▶ What is being asked: Which lines below hold the word "License"? Report each one.

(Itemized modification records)
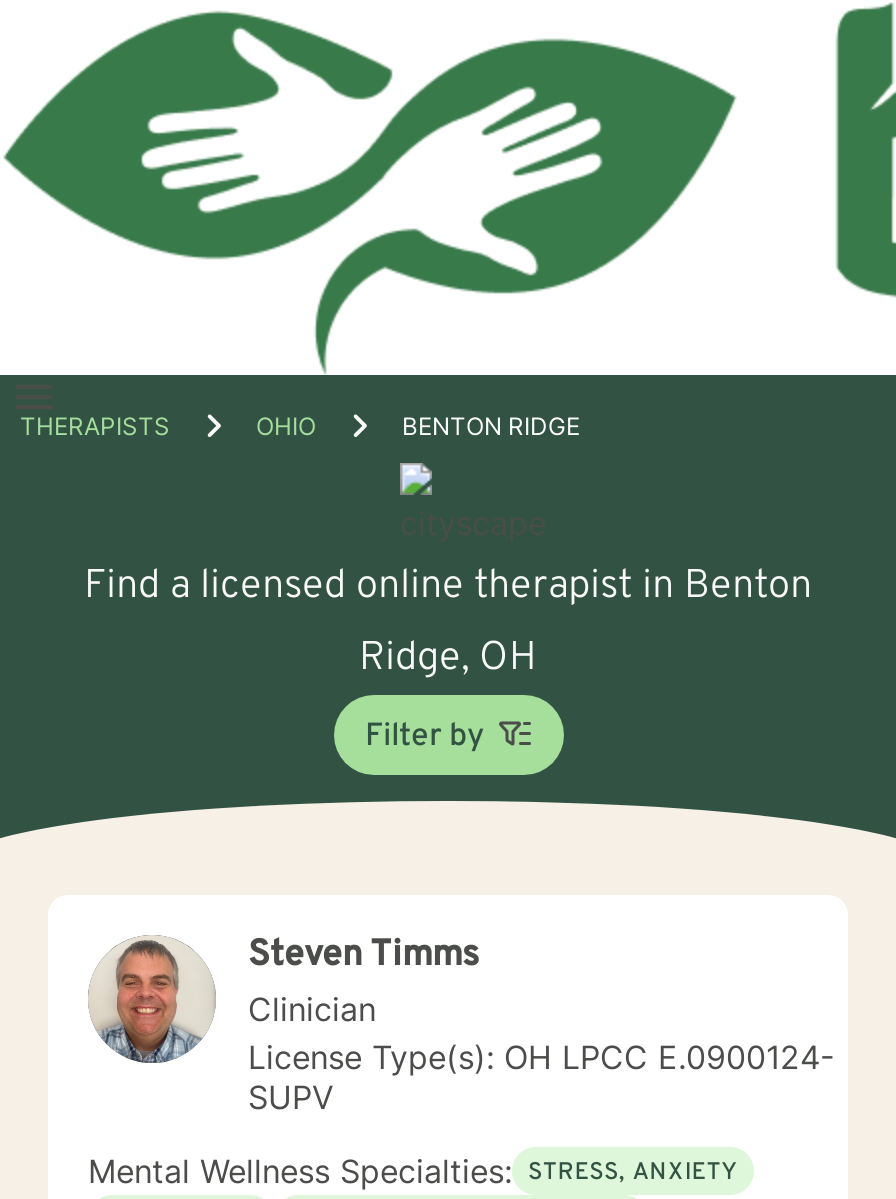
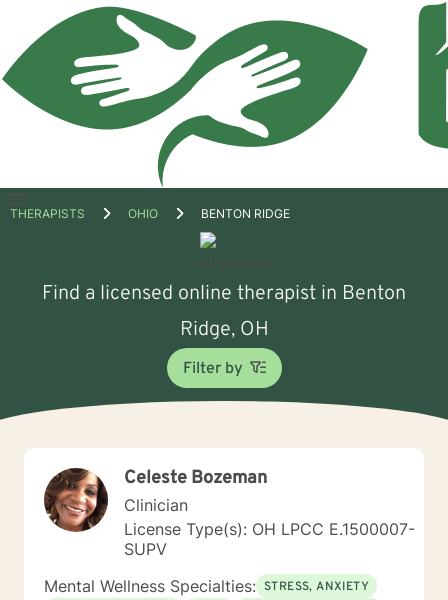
- [image]
- Steven Timms
+ [image]
+ Celeste Bozeman

- License Type(s): OH LPCC E.0900124-
+ License Type(s): OH LPCC E.1500007-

▶ Response area:
- License Type(s): OH LPCC E.0900124-
+ License Type(s): OH LPCC E.1500007-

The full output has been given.